The company's revenue grew by 160% from R1,3 billion to R3,5 billion. Although they had lower margins from the recycling business the gross profits rose to R345,4 million from R185,8 million.

The margins were affected in the fourth quarter by a sudden decrease in the prices of the affected commodities mixed with a strengthening of the South Africa rand against other major currencies.

The lower margins affected the profitability of the year's second half. The operating profit increased by 135% from R54,4 million to R127,8 million which mirrors the effect of lower margins in the metal recycling business relative to the revenue increase.
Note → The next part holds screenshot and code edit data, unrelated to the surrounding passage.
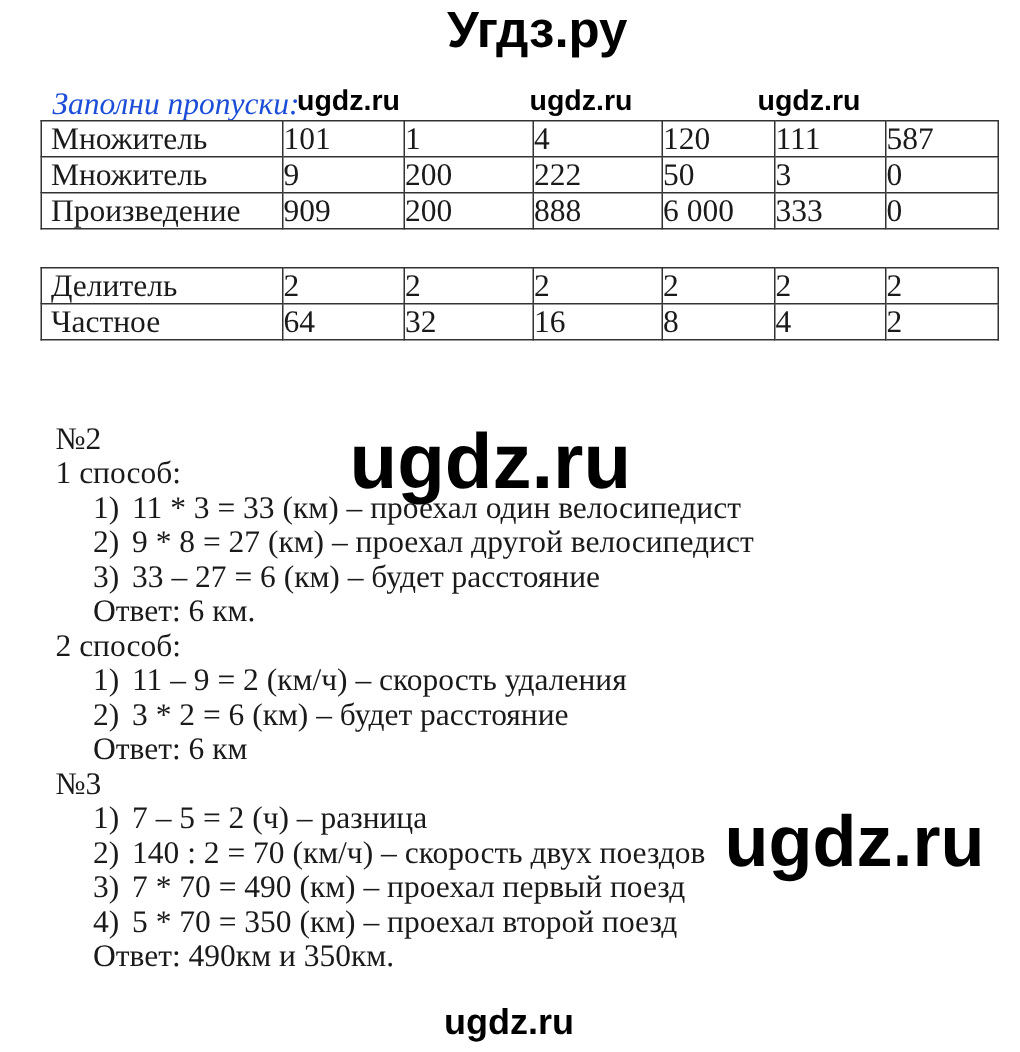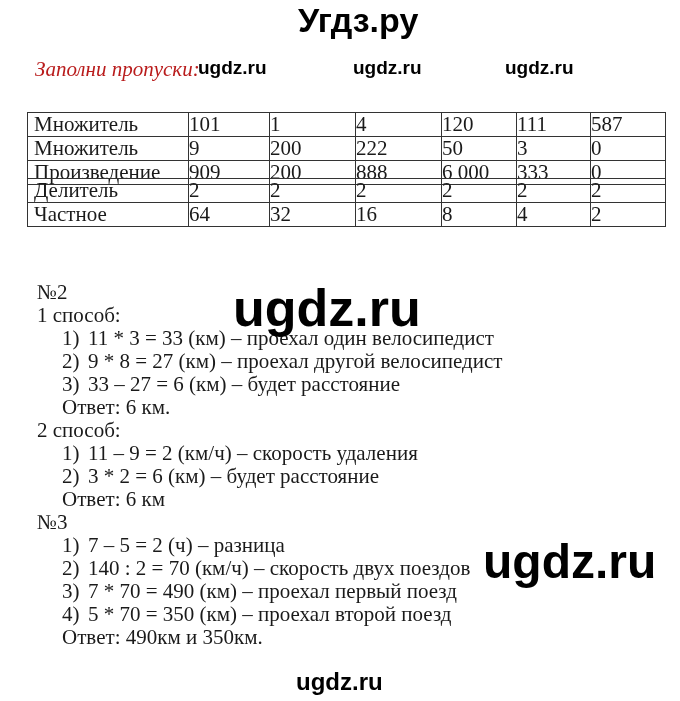--- a/index.html
+++ b/index.html
@@ -5,25 +5,25 @@
   html, body { margin: 0; padding: 0; background: #ffffff; }
   body { width: 680px; height: 701px; position: relative; overflow: hidden;
          font-family: "Liberation Serif", "DejaVu Serif", serif; color: #1a1a1a; }
   .wm { position: absolute; font-family: "Liberation Sans", "DejaVu Sans", sans-serif;
         font-weight: bold; color: #000; white-space: nowrap; line-height: 1; }
   .title { left: 298px; top: 3px; font-size: 34px; }
   .wm-small { font-size: 19px; top: 58px; }
   .wm-big1 { left: 233px; top: 282px; font-size: 52px; letter-spacing: 0px; }
   .wm-big2 { left: 483px; top: 538px; font-size: 48px; }
   .wm-bottom { left: 296px; top: 670px; font-size: 24px; }
-  .caption { position: absolute; left: 35px; top: 57px; font-style: italic; font-size: 21px; color: #b91c1c; }
+  .caption { position: absolute; left: 35px; top: 57px; font-style: italic; font-size: 21px; color: #1d4ed8; }
   table.grid { position: absolute; left: 27px; border-collapse: collapse; font-size: 21px; }
   table.grid td { border: 1.5px solid #333; height: 23px; padding: 0; line-height: 21px; text-align: left; }
   table.grid td.label { text-align: left; padding-left: 6px; }
-  .t1 { top: 80px; margin-top: 32px; }
+  .t1 { top: 80px; }
   .t2 { top: 178px; }
   .c0 { width: 154px; } .c1 { width: 80px; } .c2 { width: 85px; } .c3 { width: 85px; }
   .c4 { width: 74px; } .c5 { width: 73px; } .c6 { width: 74px; }
   .lines { position: absolute; left: 0; top: 0; font-size: 21px; }
   .ln { position: absolute; white-space: nowrap; line-height: 22px; }
   .h { left: 37px; }
   .item { left: 62px; }
   .ans { left: 62px; }
   .num { display: inline-block; width: 26px; }
 </style>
Besides the growth in revenue and operating profit operating expenses grew by 63,5% due to the lower cost base of the recycling operation.

The money made from operations of R166,4 million (2017: R88,9 million) allowed financial liabilities of R69,8 million to be repaid. Isimbi also generated total cash at the end of the year of R24,5 (2017: R8,7 million utilised).

The proportion of debt to equity also improved to 51% from 91% in the previous year. The board agreed to announce a final dividend of 3cps with an interim dividend declared of 3cps.

The alloy company has constantly declared dividends to its shareholders. The Group CEO Fred Botha said, "this is an exceptional achievement in the current economic climate and allows Insimbi the flexibility and ability to source, review and execute on opportunities".

Botha added that opportunities are being given to the company rather than them having to source those opportunities.

The company has developed its core knowledge through their capacity to source and provide the industrial consumer globally with the commodity that they need.

The business has developed over the years and Isimbi operates within four distinct segments.

The four segments are:

1. Ferrous alloys
2. Non-ferrous alloys
3. Refractory materials
4. Plastics

According to Insimbi, the four segments complement each other and give the business model of the company a built-in diversification which has proven to be strong and sustainable through different commodity and trading cycles that the company has experienced over their operational life.

The company has also made some changes to the board including the chairman. Last year December Brian Craig stepped down from the board and Robert Dickerson took over his position as chairman.

Insimbi also had new Chief Financial Officer join them last year October.

Insimbi has also established two Employee Share Option Schemes that has created R18 million in value. The beneficiaries are mostly black team members and according to them the downstream benefits are real.